Modelling a relatively basic molecule such as caffeine would require a traditional computer with 10 to the power of 48 bits, says Sutor – or about 10 per cent of the number of atoms in planet Earth. Penicillin, meanwhile, would require 10 to the power of 86 bits – more than all the atoms in the observable universe.
The numbers, however, do not tell the full story.
Today’s quantum bits (or qubits) are unstable – they only hold their quantum state for a tiny fraction of a second – and, as increasing numbers are linked together, unpredictable interactions between them lead to high error rates. Learning how to coax results out of these “noisy” systems is already a huge challenge, and scaling them up to computers of 100 qubits is far beyond today’s capabilities.
The promise of being able to handle simple molecules is close enough, though, that chemicals companies have been among the first to start experimenting with the technology.
Machine learning
Quantum computing is also expected to bring early benefits to machine learning. Rather than simply adding more raw computing power to speed up the training of today's machine learning systems, the technology is well suited to tackling particular problems that present a challenge for traditional computers, says Peter Wittek, an assistant professor at the University of Toronto.
“The real question is not so much speed-up, but whether they can give you a qualitative advantage with certain models,” he says.
A third area of focus involves complex optimisation problems that have too many variables for today’s computers. This is the case with Griswold’s MRI machines. Using a technique known as quantum annealing, optimisation problems are turned into the equivalent of a 3D landscape, comprising mountains and valleys: the challenge is to find which point is the lowest.
Though each of these classes of quantum calculation seems narrow, together they could cover a range of real-world problems, making the technology more broadly applicable in its early years than might at first seem apparent. The new systems should be able to tackle any difficult mathematical problems that can be translated into a form that the specialised quantum algorithms can handle, says Sutor.

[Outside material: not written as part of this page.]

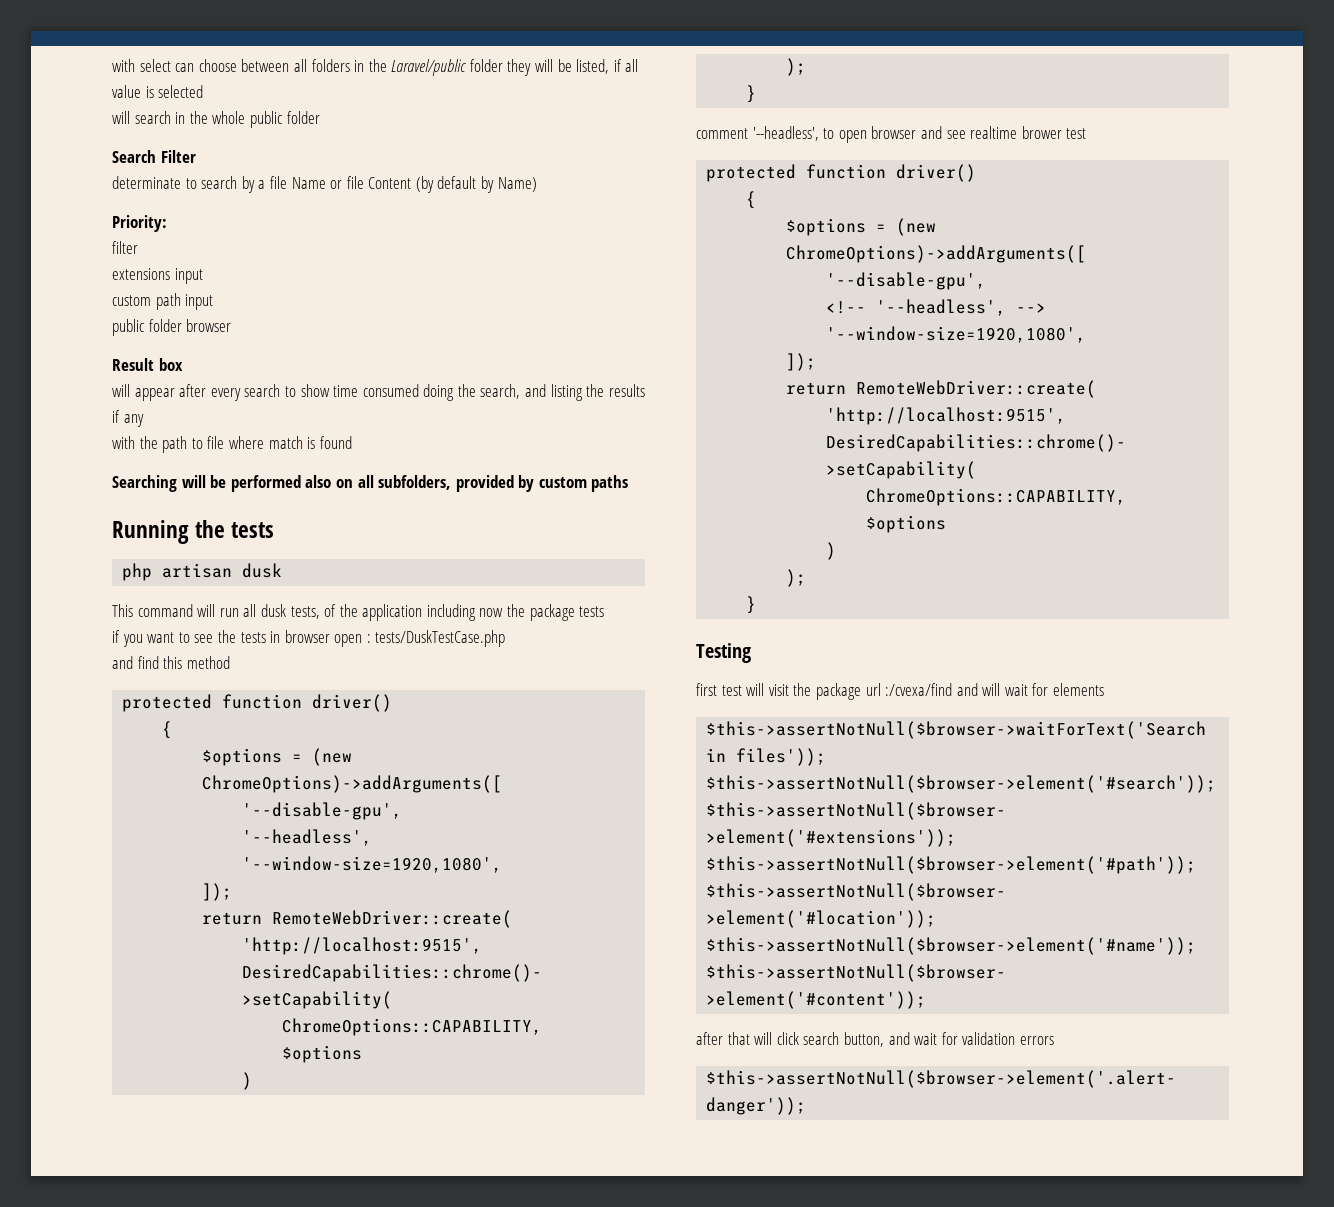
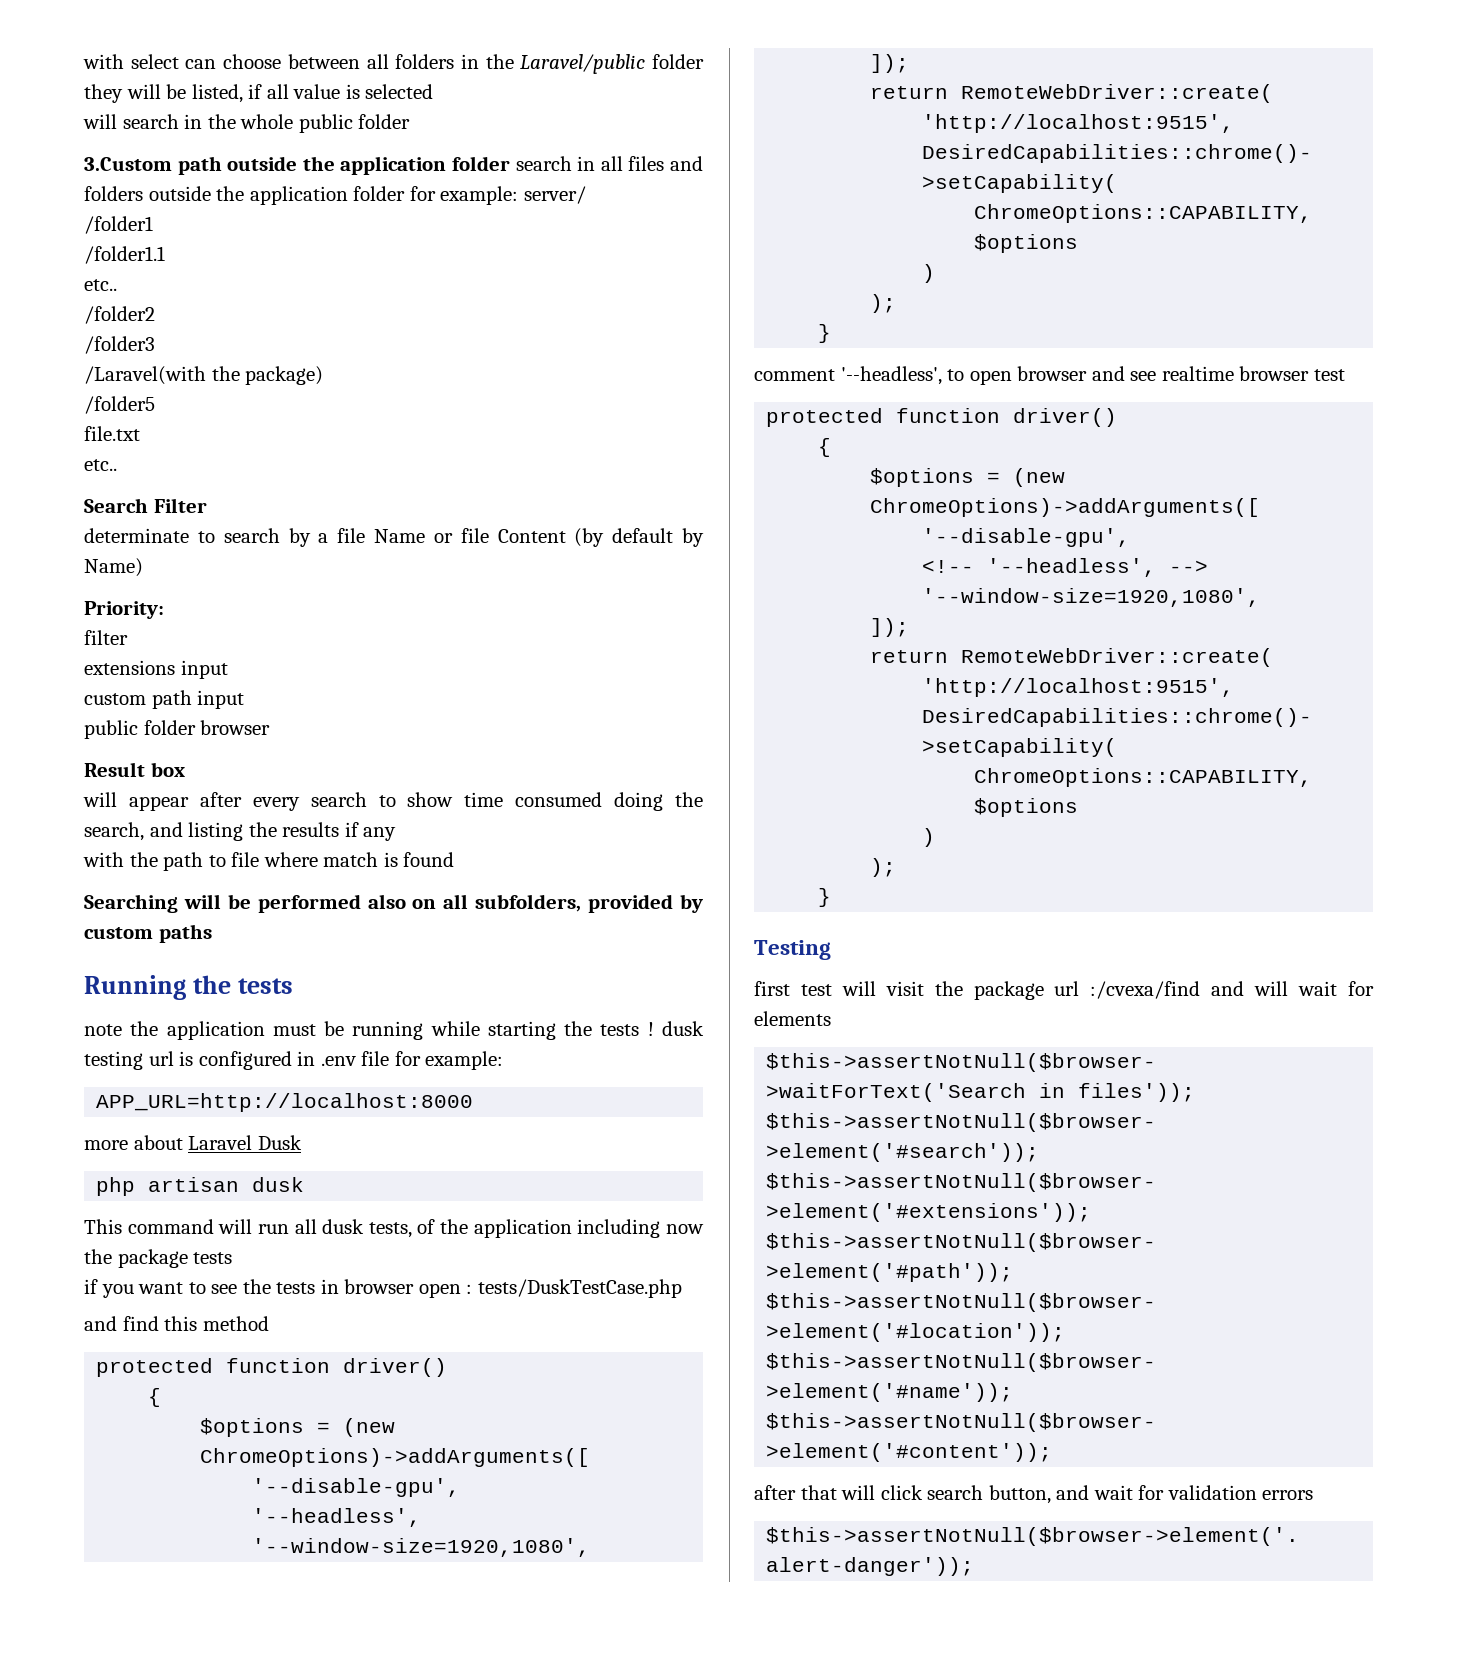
(320, 117) none -> [84,156,704,175] [84,186,586,205] [84,216,153,234] [84,246,165,264] [84,279,117,291] [84,306,155,324] [84,336,155,354] [84,366,324,385] [84,396,155,414] [84,426,140,441] [84,459,117,471] // 3.Custom path outside the application folder search in all files and folders outside the application folder for example: server/ // /folder1 // /folder1.1 // etc.. // /folder2 // /folder3 // /Laravel(with the package) // /folder5 // file.txt // etc..
(275, 530) none -> [84,1021,704,1040] [84,1051,504,1070] [96,1093,474,1112] [84,1135,302,1150] // note the application must be running while starting the tests ! dusk testing url is configured in .env file for example: // APP_URL=http://localhost:8000 // more about Laravel Dusk
[1021,126,1062,139] brower -> [1239,366,1310,381] browser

Yet the technology is in its infancy, and the entirely new field of computer science needed to harness the power of the machines has yet to be developed. Dan McCaskey, a researcher at the US energy department's Oak Ridge National Laboratory, compares the current state of the art to the first efforts to program classical computers in the 1950s and early 1960s – though he adds that "the field is moving very fast".
“It’s not as universal as classical computing,” he adds, echoing a cautious view held by others in the field. “Personally I think this will be a technology that will be available for very specific problems.”